As students move through the program requirements, they will draw on a carefully selected group of courses that will help them build a sense of community with their cohort, graduate teaching assistants and professors.

Christina Sharpe

Christina Sharpe

Professor Christina Sharpe, a leader amongst contemporary scholars in Black Diaspora Thought and Cultures, will teach in Black Canadian Studies as a new member of the Department of Humanities. Her widely recognized research is rooted in Black visual and performance arts, Black literatures and cultures, Black feminist theories and queer studies. Sharpe’s most recent book, In the Wake: On Blackness and Being (2016), has significantly broadened and deepened interdisciplinary understandings of the diaspora.

“I’m really excited about coming to York to work with a range of students who come from diverse communities and are explicitly interested in Black Studies, Black Diaspora Studies, Black Canadian Studies,” she says, adding that Blackness and histories of slavery are often excised from Canada. “The study of Black Canada from a humanities perspective is really important because the humanities offer multidisciplinarity and interdisciplinarity.”

Professor Andrea Davis and students Giovanni Samuel and Niloofar Abedzadeh

Sharpe will be teaching a fourth-year seminar called Imagining Slavery and Freedom. Through the combination of creative texts — novels, music, films and other visual arts — slave narratives, nonfiction and theoretical works, students will critically examine questions surrounding Transatlantic slavery, the imagination and the idea of freedom. To view a video interview with Sharpe, visit https://www.youtube.com/watch?v=BaQjRolu8n4.

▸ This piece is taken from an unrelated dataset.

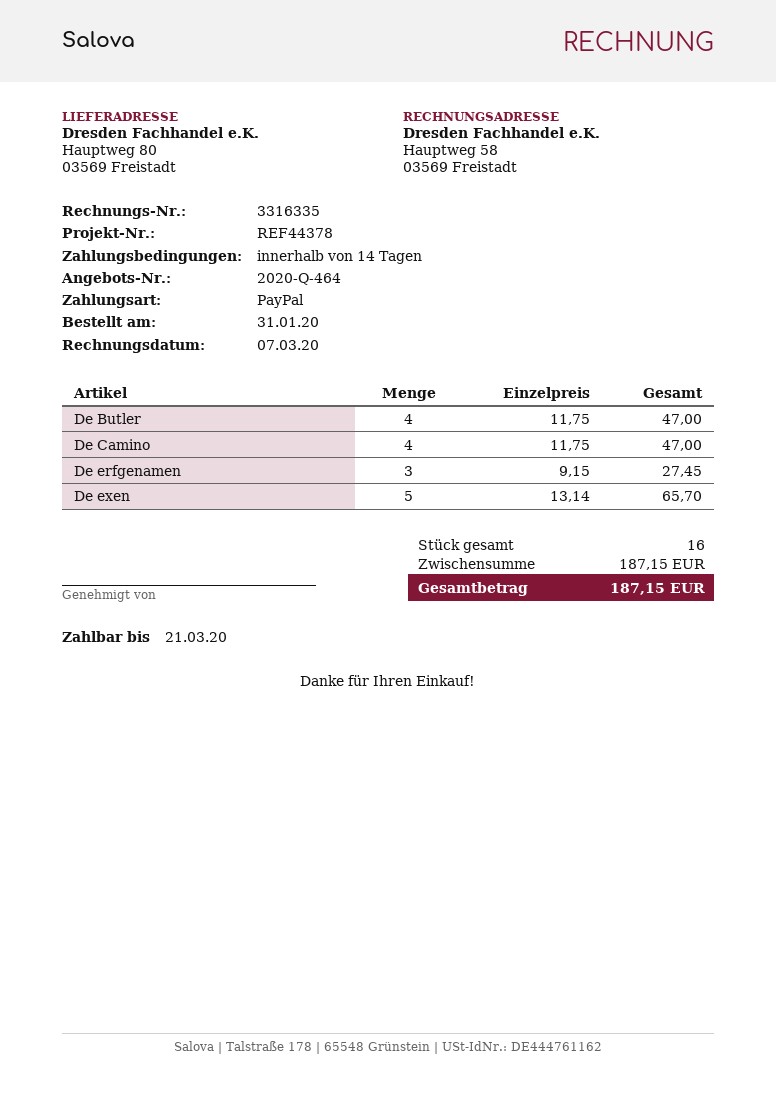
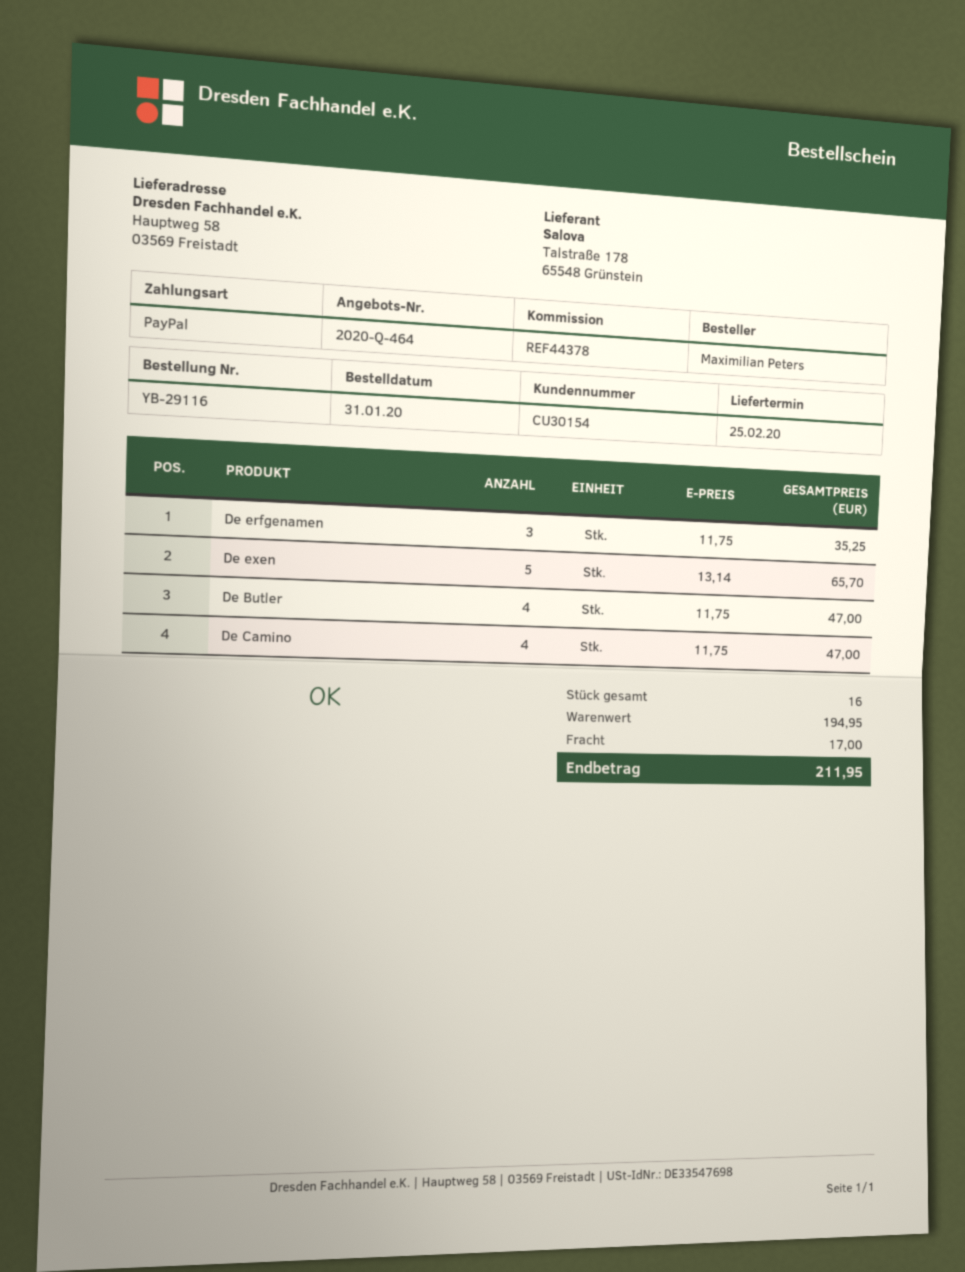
ship to: Hauptweg 80, 03569 Freistadt -> Hauptweg 58, 03569 Freistadt
De erfgenamen: 3 x 9.15 = 27.45 -> 3 x 11.75 = 35.25
subtotal: 187.15 -> 194.95
shipping: none -> 17.00
total: 187.15 -> 211.95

“I wanted to think about all the ways that imagination was central to both the people who claimed ownership over other people and those people who were in a position of bondage who imagined themselves from bondage into a freedom they had not yet experienced,” says Sharpe. “One of my favourite quotations from [the novel] Beloved is that if you do not see it, if you do not imagine it, you will not have it. How important imagination has been in terms of Black life and possibility.”

Wendy ‘Motion’ Brathwaite, a spoken word artist, MC and playwright, spoke to the CBC about the new Black Canadian Studies Certificate and the course she teaches, Griots to Emcees: Examining Culture, Performance and Spoken Word.